Copy every entry exactly as it reads and exclude whatever pictures appear.

━━━━━━━━

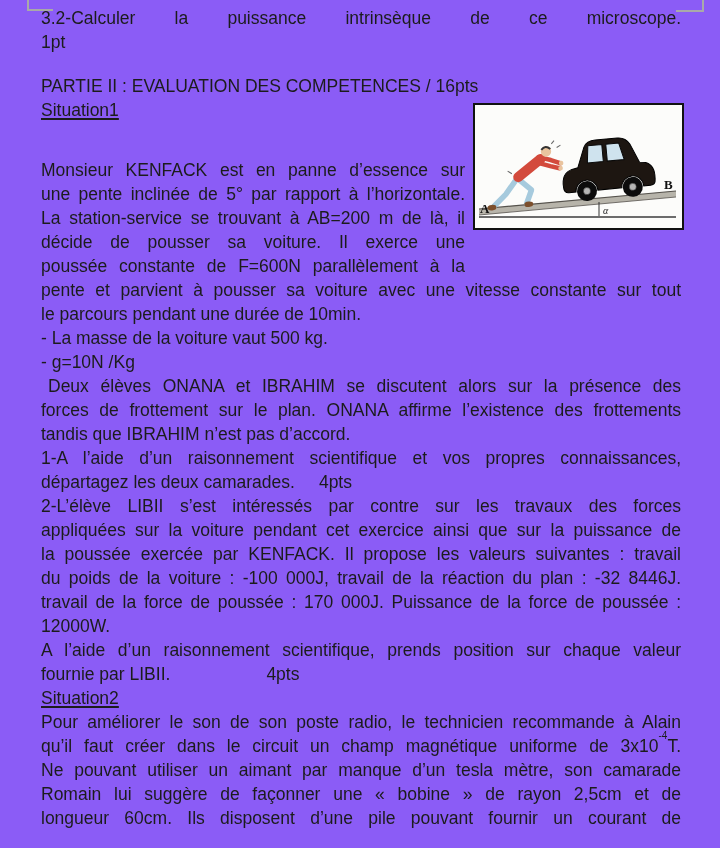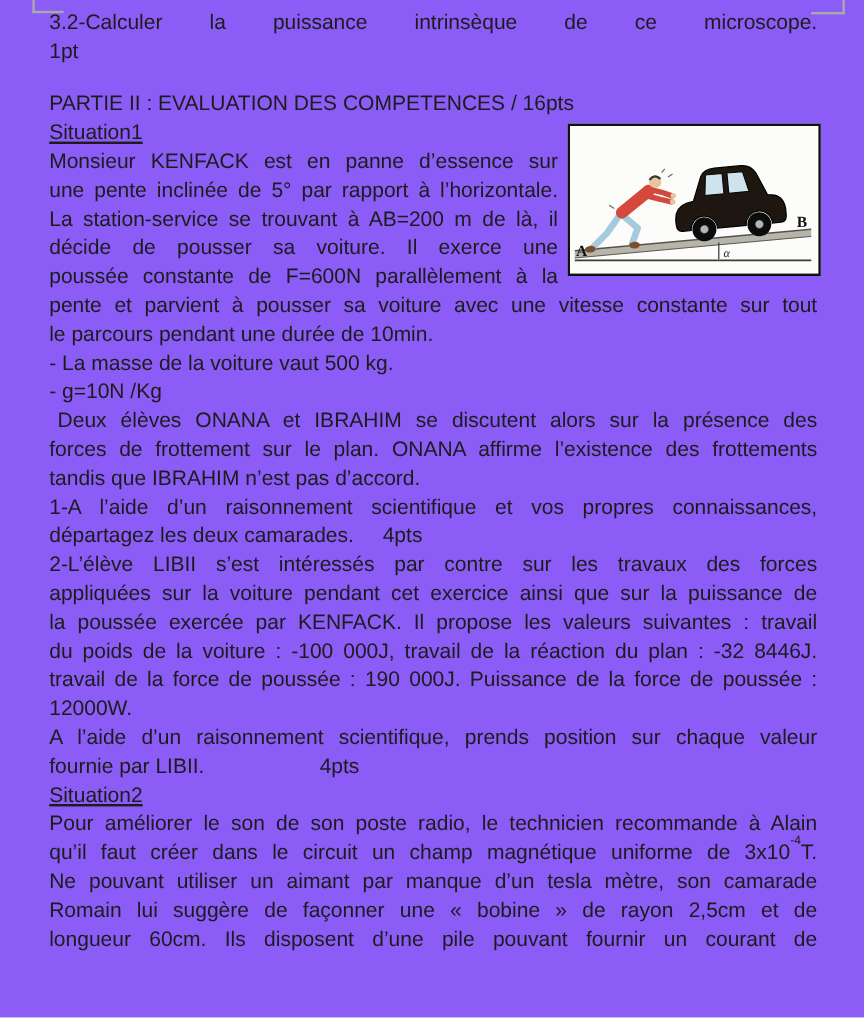"Monsieur KENFACK est en panne" .narrow { margin-top: none -> 36px }
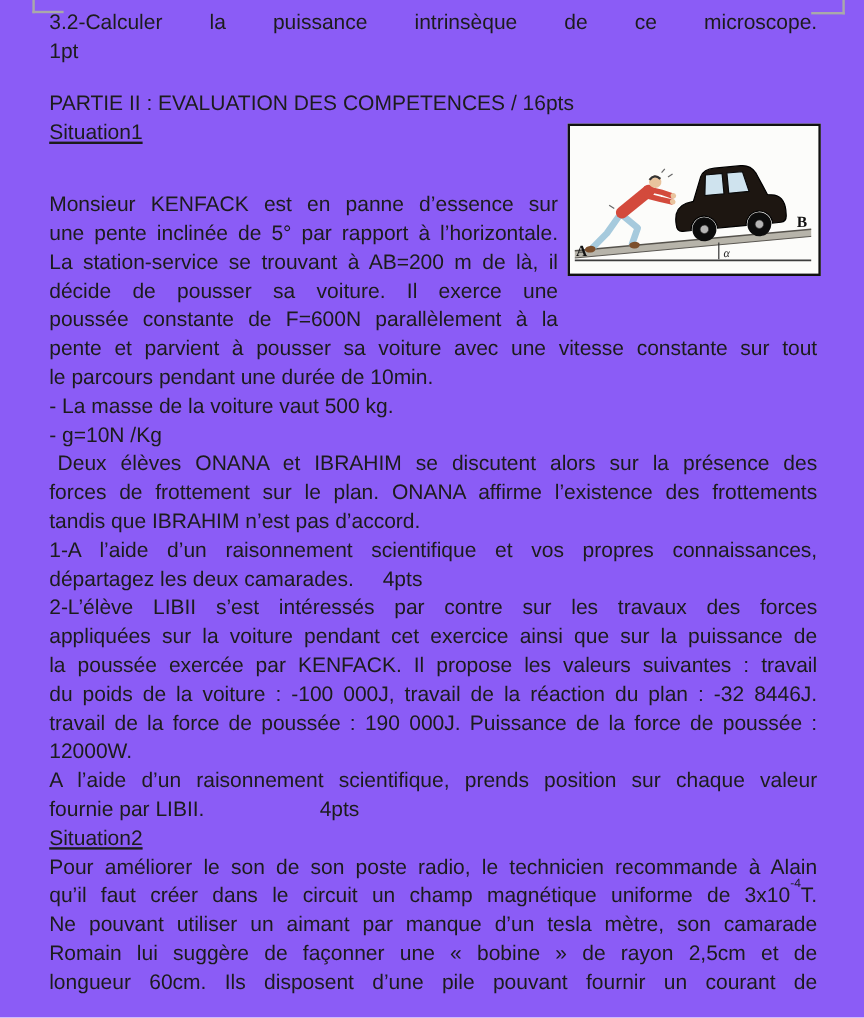"travail de la force de" span { text: 190 000J -> 170 000J }
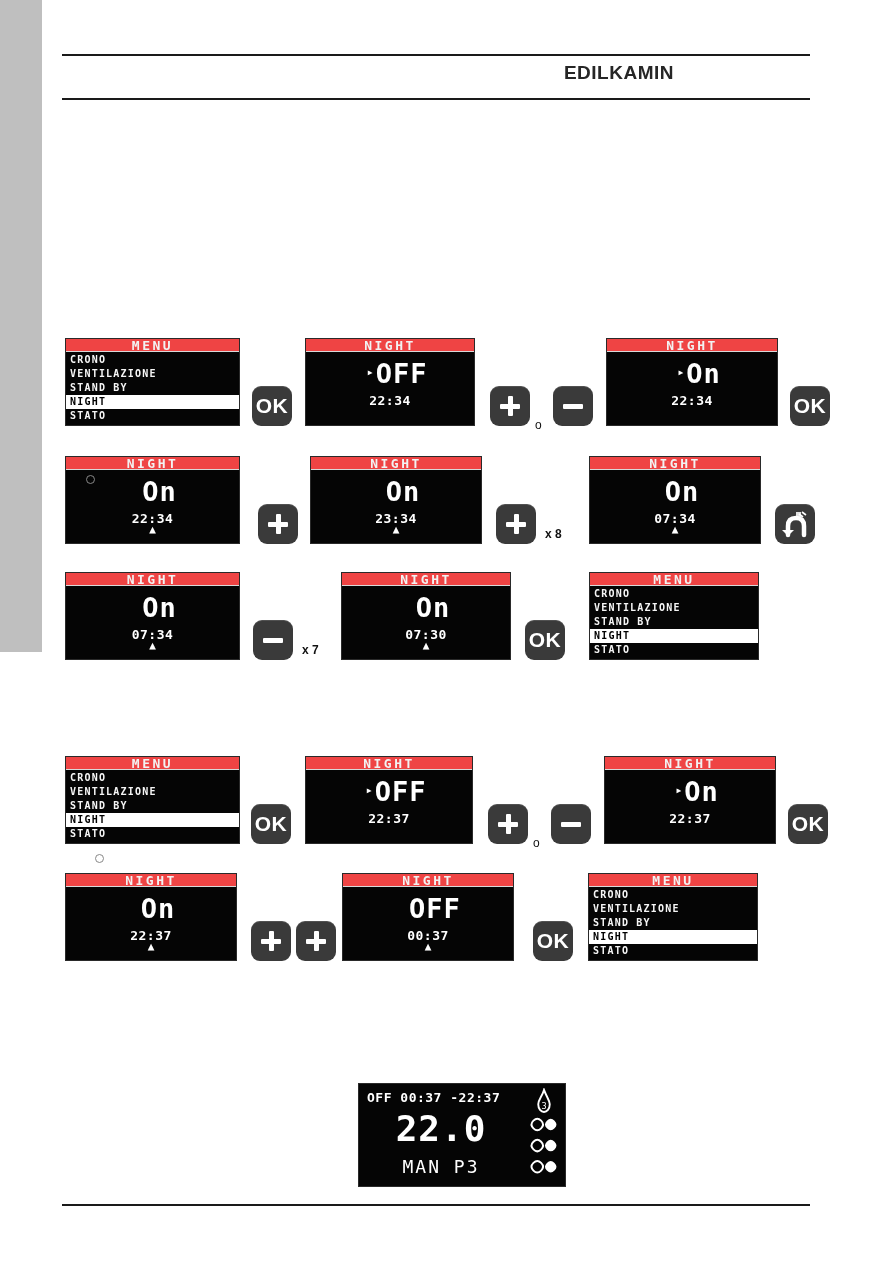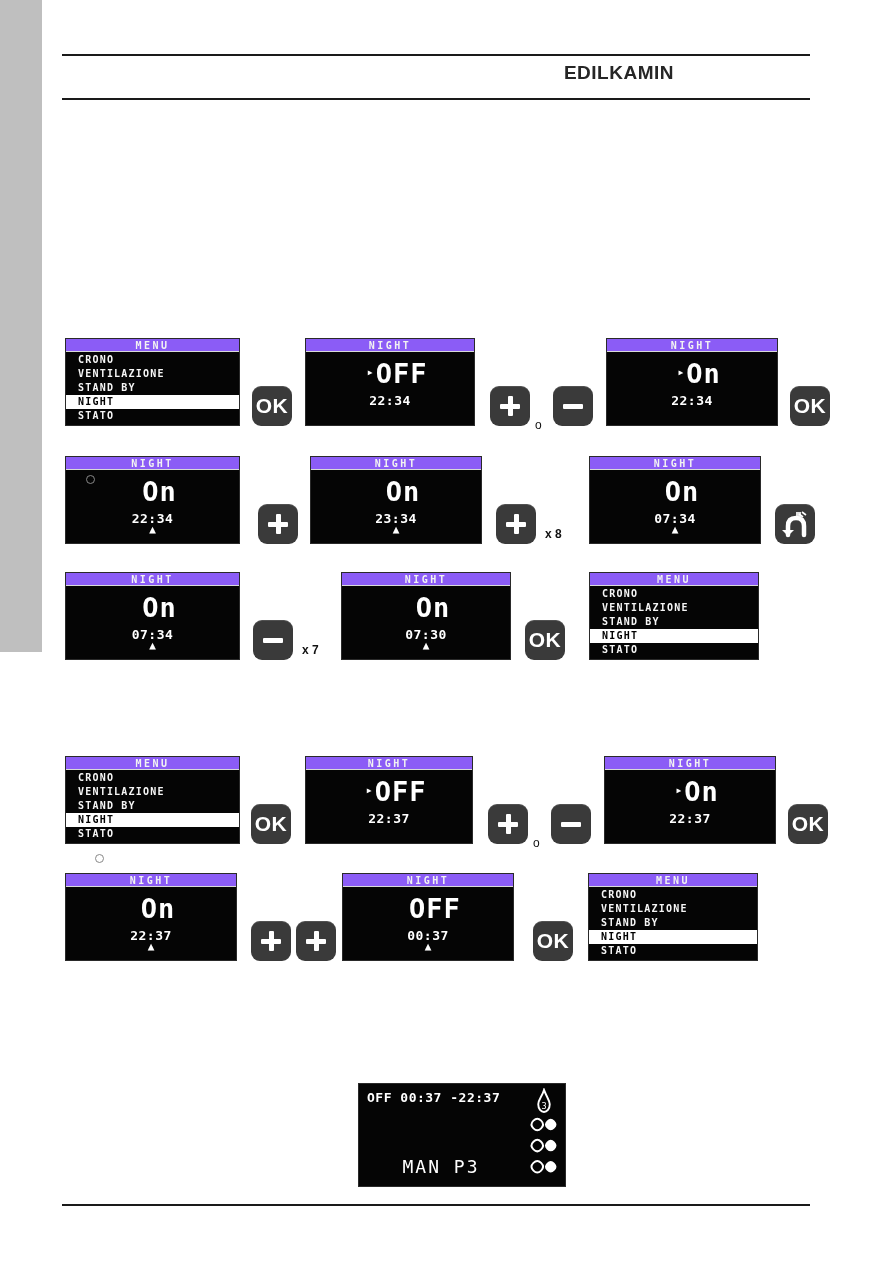"MENU" .lcd .title { background: #8b5cf6 -> #ef4444; font-size: 10px -> 13px }
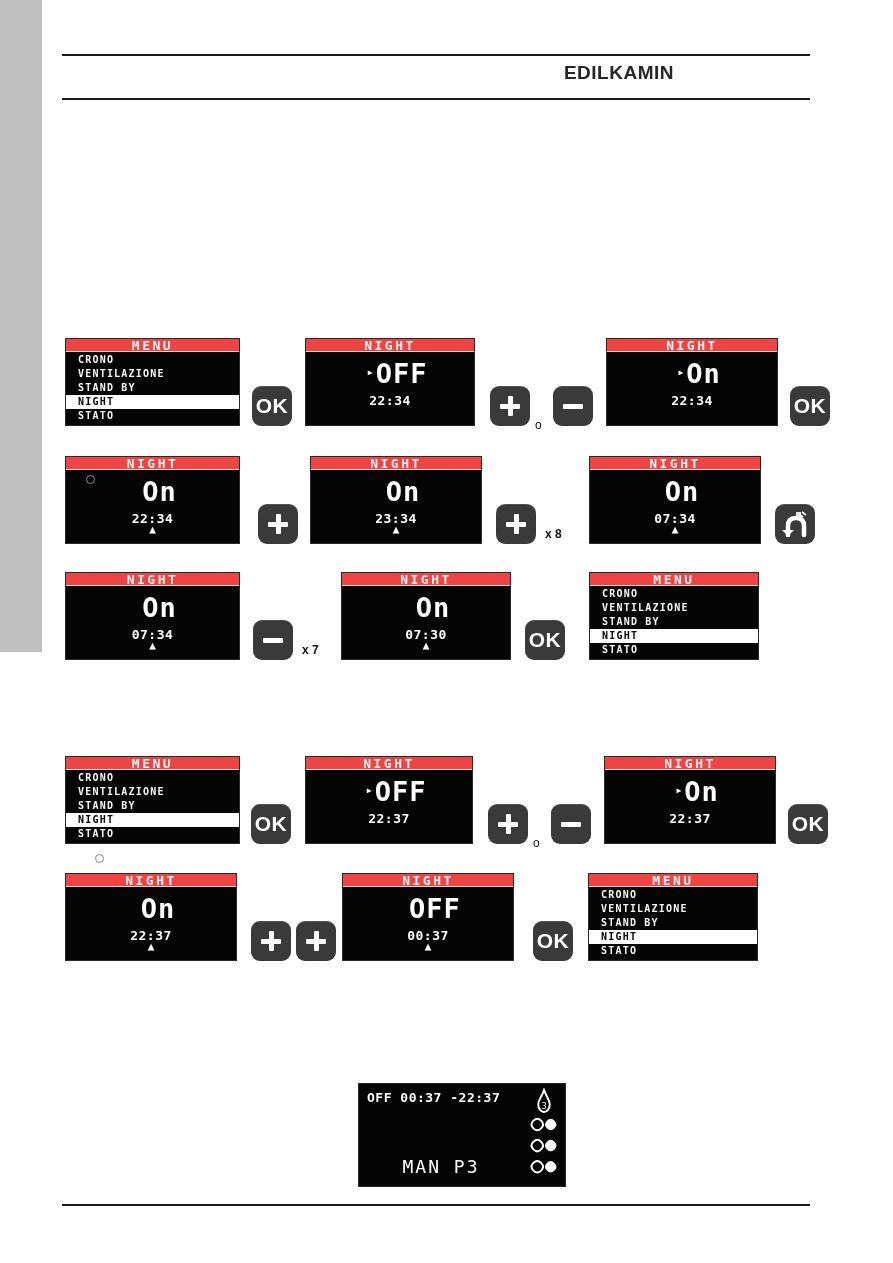"CRONO" .menu-item { padding-left: 12px -> 4px }
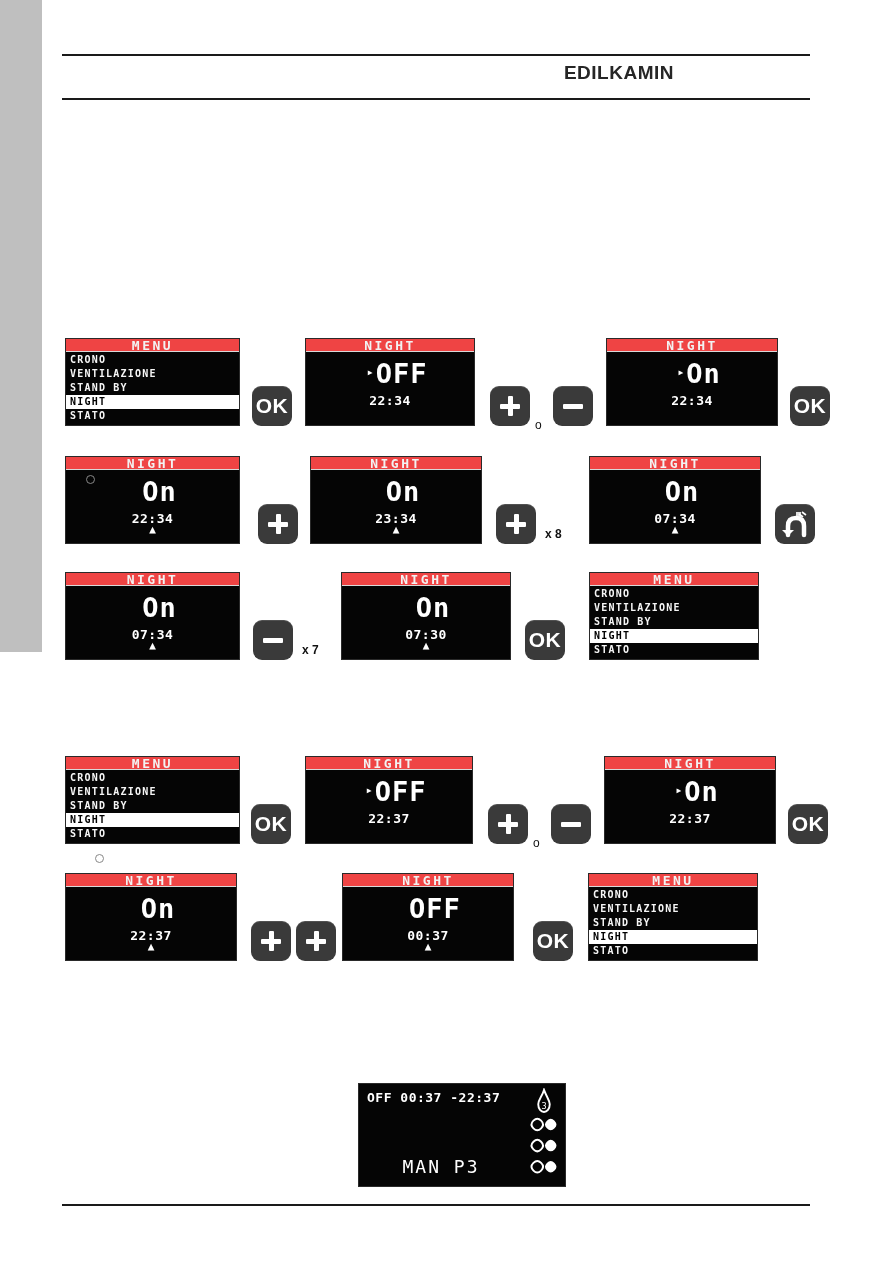"22.0" div.st-temp { html: none -> <div>22.0</div> }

━━━━━━━━

Output for this exercise
"Monsieur KENFACK est en panne" .narrow { margin-top: none -> 36px }
"travail de la force de" span { text: 190 000J -> 170 000J }
"MENU" .lcd .title { background: #8b5cf6 -> #ef4444; font-size: 10px -> 13px }
"CRONO" .menu-item { padding-left: 12px -> 4px }
"22.0" div.st-temp { html: none -> <div>22.0</div> }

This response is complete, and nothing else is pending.